Allocating resources and costs was easier in our initial version of ML infrastructure since we merely had to tag the correct EC2 instances to display the cost related to any entities like team and user. With MLLAB, backed by Kubernetes and other containerization tools, the traditional process of allocating and reporting on costs no longer works. Below are some of the challenges when reporting the associated costs: 

  • Resources are shared across multiple applications
    • Kubernetes will deploy multiple application containers on a single instance. It becomes hard to track which container used how many resources if there is no hard limit set on the resource usage.
  • Containers are dynamic in nature
    • Kubernetes pods, which can contain one or more containers, can be destroyed and moved anytime and should be designed to be stateless (in most cases).
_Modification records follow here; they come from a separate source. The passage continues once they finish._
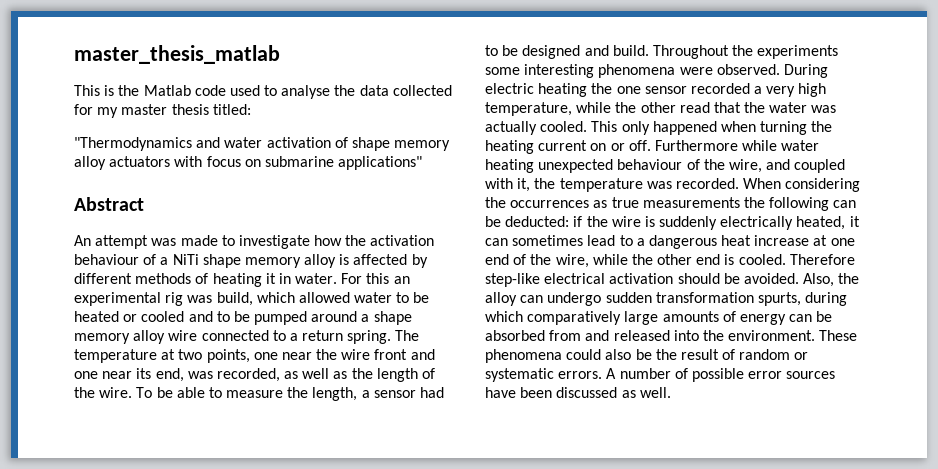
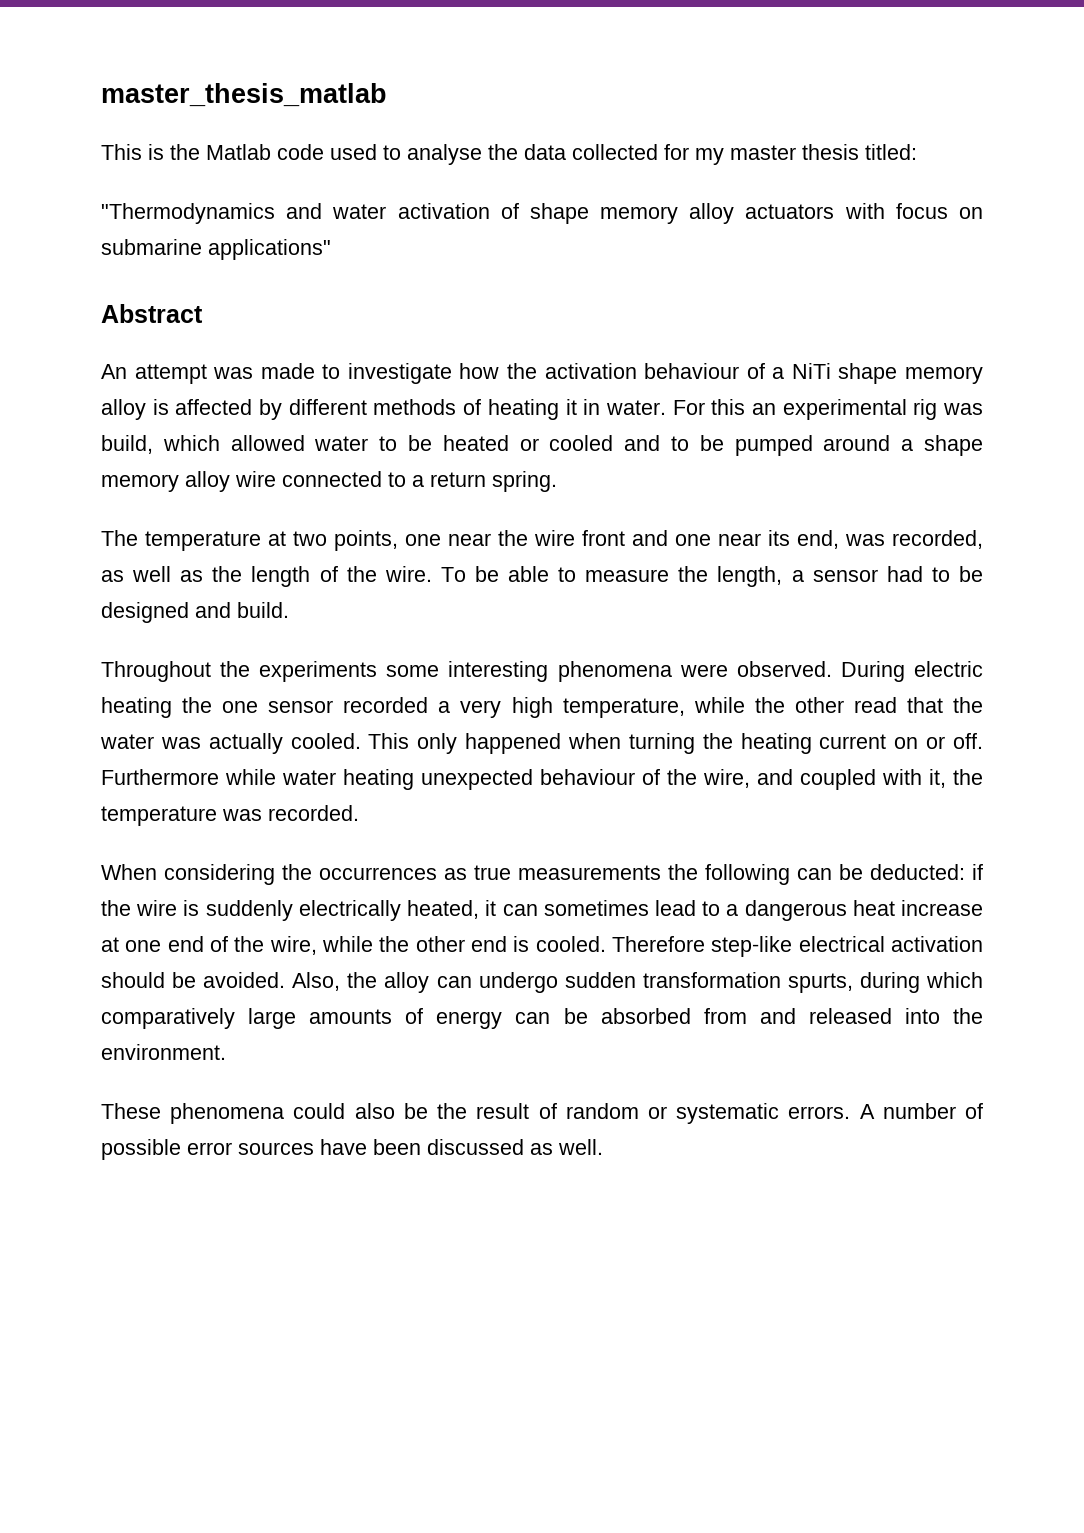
- For this an experimental rig was build, which allowed water to be heated or cooled and to be pumped around a shape memory alloy wire connected to a return spring. The temperature at two points, one near the wire front and one near its end, was recorded, as well as the length of the wire.
+ For this an experimental rig was build, which allowed water to be heated or cooled and to be pumped around a shape memory alloy wire connected to a return spring.
+ The temperature at two points, one near the wire front and one near its end, was recorded, as well as the length of the wire.
- To be able to measure the length, a sensor had to be designed and build. Throughout the experiments some interesting phenomena were observed.
+ To be able to measure the length, a sensor had to be designed and build.
+ Throughout the experiments some interesting phenomena were observed.
- Furthermore while water heating unexpected behaviour of the wire, and coupled with it, the temperature was recorded. When considering the occurrences as true measurements the following can be deducted: if the wire is suddenly electrically heated, it can sometimes lead to a dangerous heat increase at one end of the wire, while the other end is cooled.
+ Furthermore while water heating unexpected behaviour of the wire, and coupled with it, the temperature was recorded.
+ When considering the occurrences as true measurements the following can be deducted: if the wire is suddenly electrically heated, it can sometimes lead to a dangerous heat increase at one end of the wire, while the other end is cooled.
- Also, the alloy can undergo sudden transformation spurts, during which comparatively large amounts of energy can be absorbed from and released into the environment. These phenomena could also be the result of random or systematic errors.
+ Also, the alloy can undergo sudden transformation spurts, during which comparatively large amounts of energy can be absorbed from and released into the environment.
+ These phenomena could also be the result of random or systematic errors.

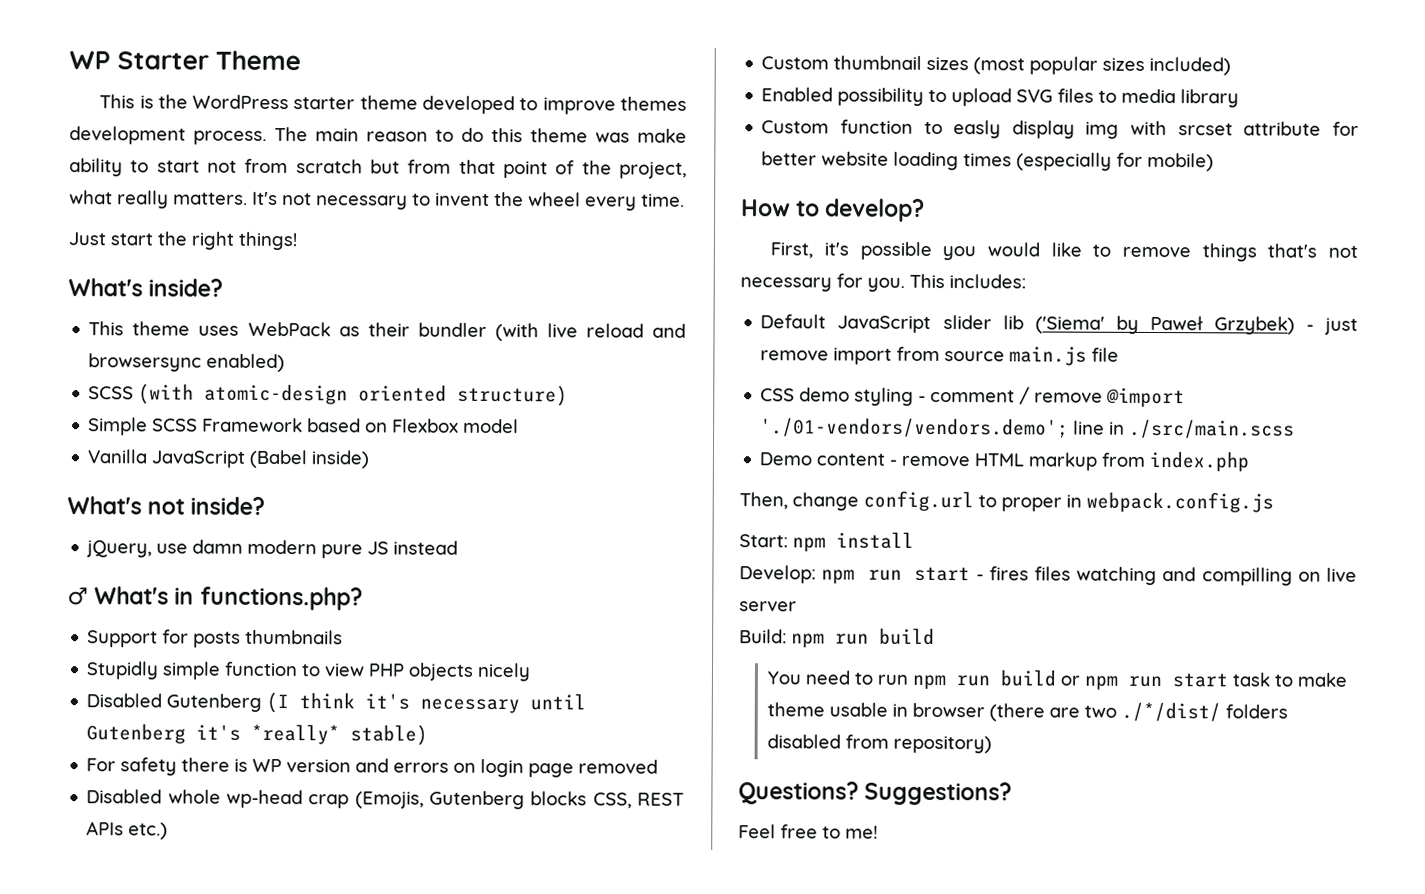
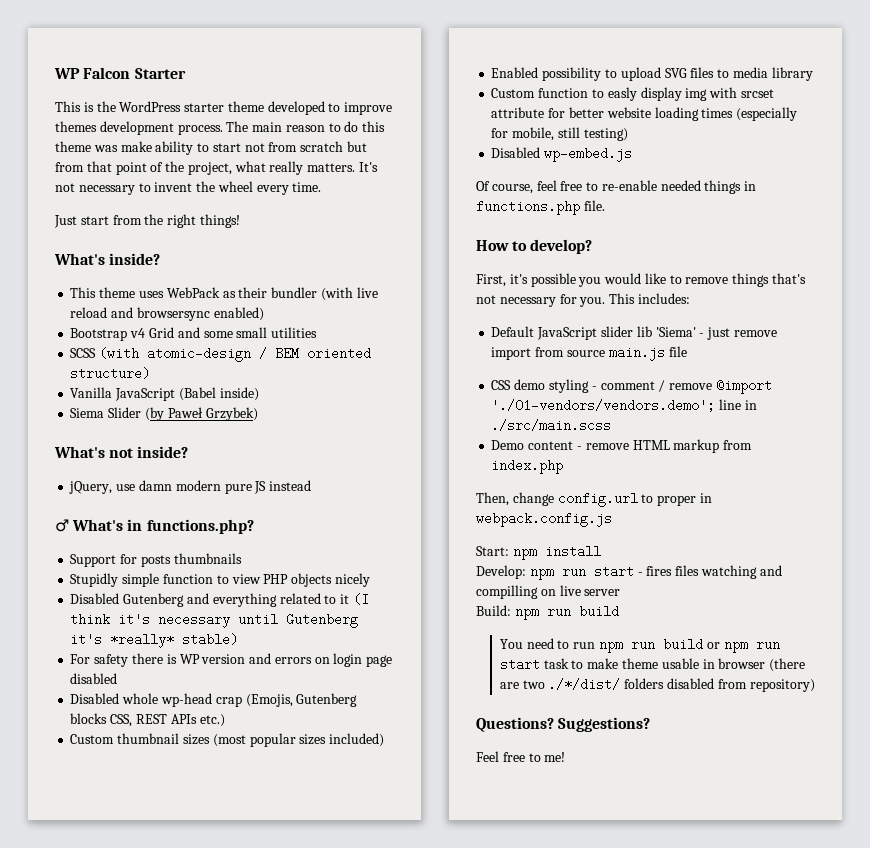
- WP Starter Theme
+ WP Falcon Starter
- Just start the right things!
+ Just start from the right things!
+ Bootstrap v4 Grid and some small utilities
- SCSS (with atomic-design oriented structure)
+ SCSS (with atomic-design / BEM oriented structure)
- Simple SCSS Framework based on Flexbox model
+ Siema Slider (by Paweł Grzybek)
- Disabled Gutenberg (I think it's necessary until Gutenberg it's *really* stable)
+ Disabled Gutenberg and everything related to it (I think it's necessary until Gutenberg it's *really* stable)
- For safety there is WP version and errors on login page removed
+ For safety there is WP version and errors on login page disabled
- Custom function to easly display img with srcset attribute for better website loading times (especially for mobile)
+ Custom function to easly display img with srcset attribute for better website loading times (especially for mobile, still testing)
+ Disabled wp-embed.js
+ Of course, feel free to re-enable needed things in functions.php file.
- Default JavaScript slider lib ('Siema' by Paweł Grzybek) - just remove import from source main.js file
+ Default JavaScript slider lib 'Siema' - just remove import from source main.js file

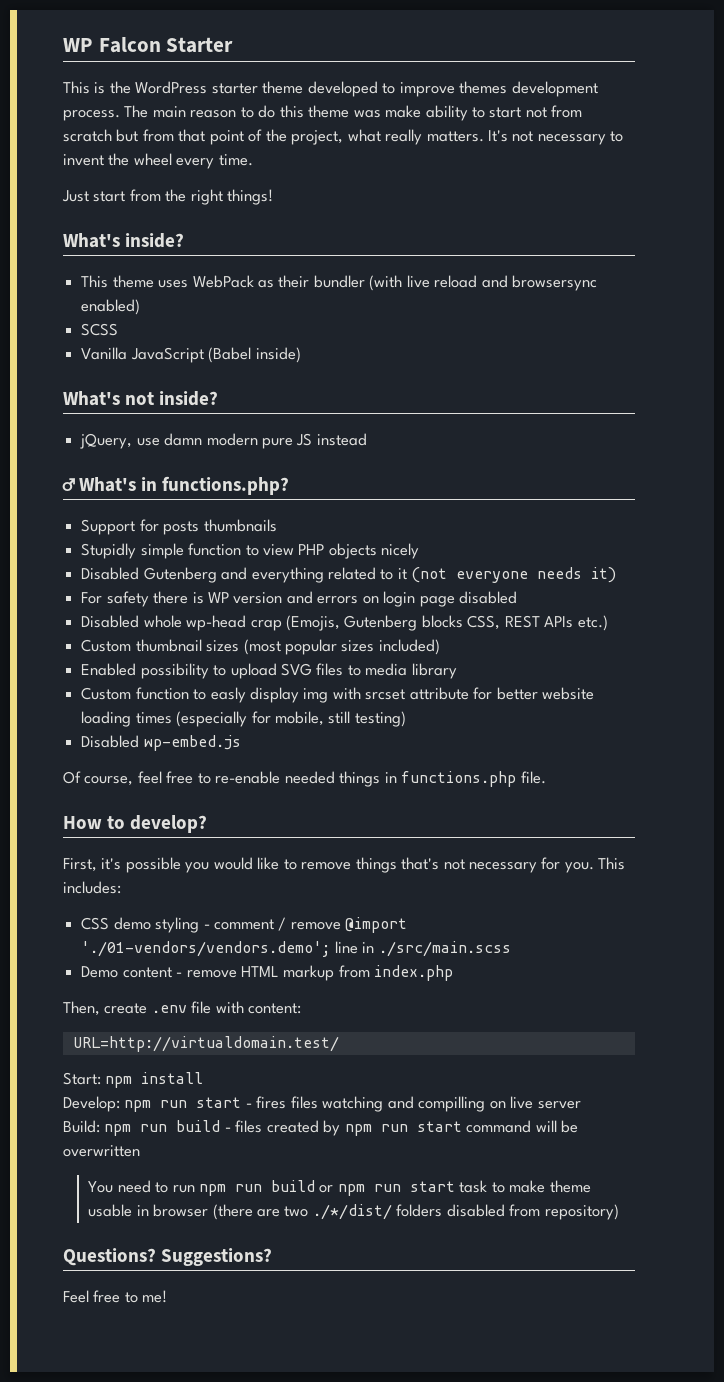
- Bootstrap v4 Grid and some small utilities
- SCSS (with atomic-design / BEM oriented structure)
+ SCSS
- Siema Slider (by Paweł Grzybek)
- Disabled Gutenberg and everything related to it (I think it's necessary until Gutenberg it's *really* stable)
+ Disabled Gutenberg and everything related to it (not everyone needs it)
- Default JavaScript slider lib 'Siema' - just remove import from source main.js file
- Then, change config.url to proper in webpack.config.js
+ Then, create .env file with content:
+ URL=http://virtualdomain.test/
- Build: npm run build
+ Build: npm run build - files created by npm run start command will be overwritten

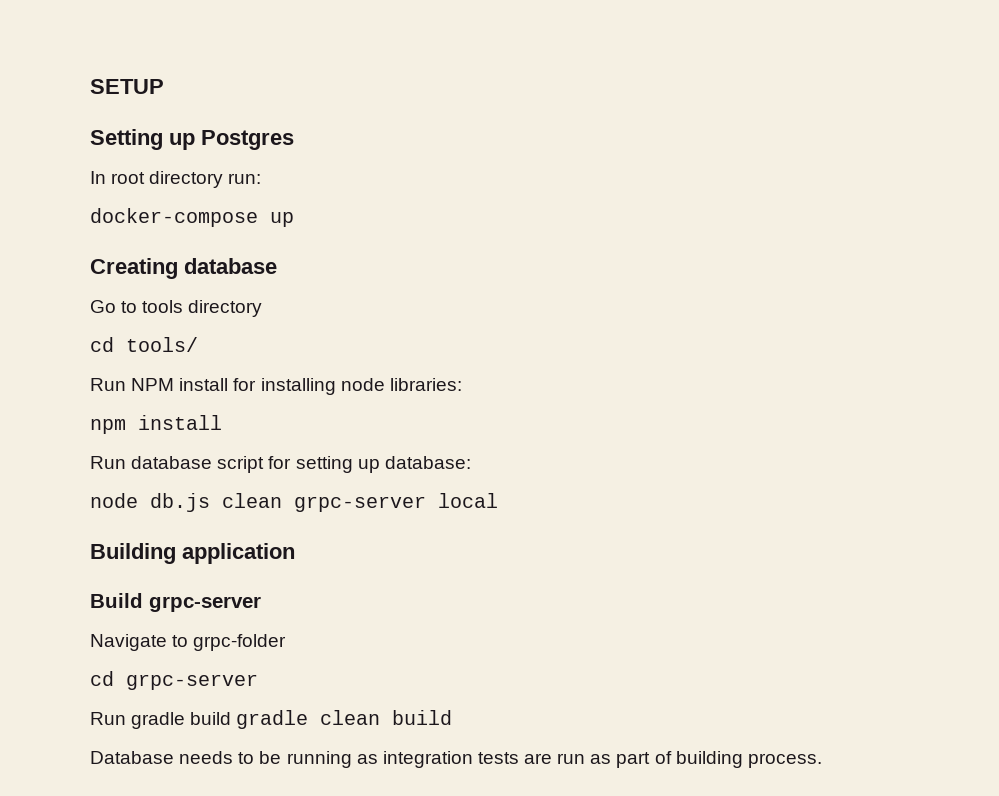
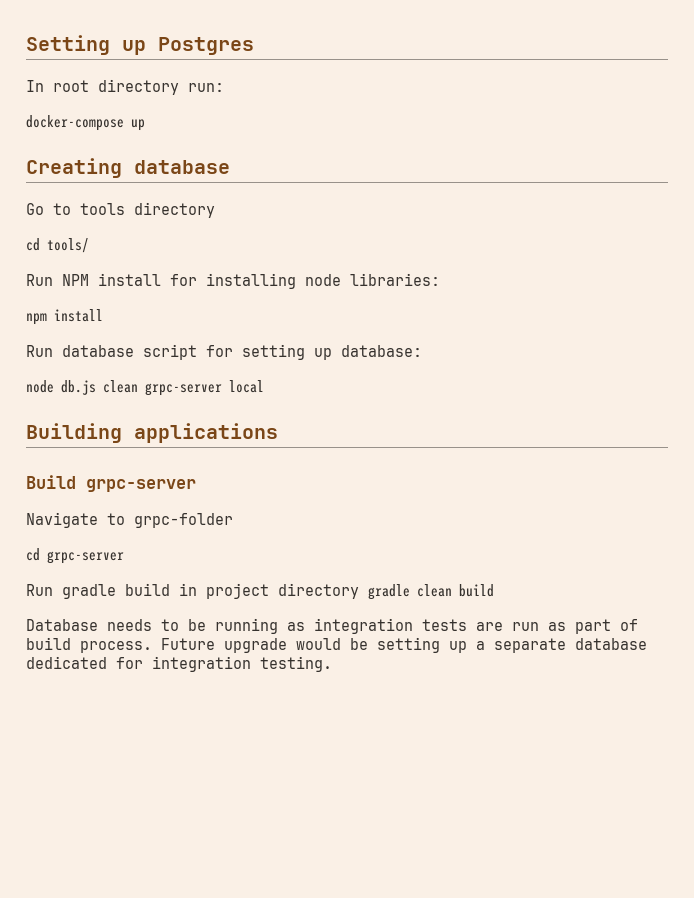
- SETUP
- Building application
+ Building applications
- Run gradle build gradle clean build
+ Run gradle build in project directory gradle clean build
- Database needs to be running as integration tests are run as part of building process.
+ Database needs to be running as integration tests are run as part of build process. Future upgrade would be setting up a separate database dedicated for integration testing.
The dynamic nature of the pods make it hard to keep track of the costs if they are moved around instances.
  • Autoscaling makes it harder
    • Kubernetes autoscaler will try to adjust the request and limit configuration to reduce the overhead. This makes it hard to track the costs if the configuration is changed at runtime.  

Below is  an example of how MLLAB costs are reported per user, using the traditional AWS Cost Explorer.

[AUTHOR’S NOTE] The numbers displayed above are fictional, and not actual AWS cost incurred.

Majority of the cost is not allocated to any user. This is a cause for concern, as we have instances running in our cluster without a way to correctly associate them to any user. 

Given the above challenges with reporting cost in MLLAB, we had to look into different frameworks that would help us solve this cost insight problem related to Kubernetes.

Requirements

We wanted to know answers to some of the cost related questions, such as: 

  • How much was spent on a particular experiment?
  • How much was the total spend of a particular ML team?
  • How much was the total spent by a user?
  • How much are we spending on our first version of ML infrastructure (which we are hoping to deprecate soon)?

[AUTHOR’S NOTE] This does not mean we will be capping the number of experiments being run by an engineer or a team. Rather, insight into the above questions helps us have meaningful, data-driven conversations.

We determined a set of requirements for our cost insights effort: 

  • Getting cumulative costs on weekly basis aggregated by: 
    • Team 
    • Users (i.e different ML, MLOPs engineers)
    • Experiments (training, evaluating etc. launched by a user)
    • Instance Types (i.e p3s vs c5s)
  • Single dashboard to view these costs for both versions of our ML infrastructure.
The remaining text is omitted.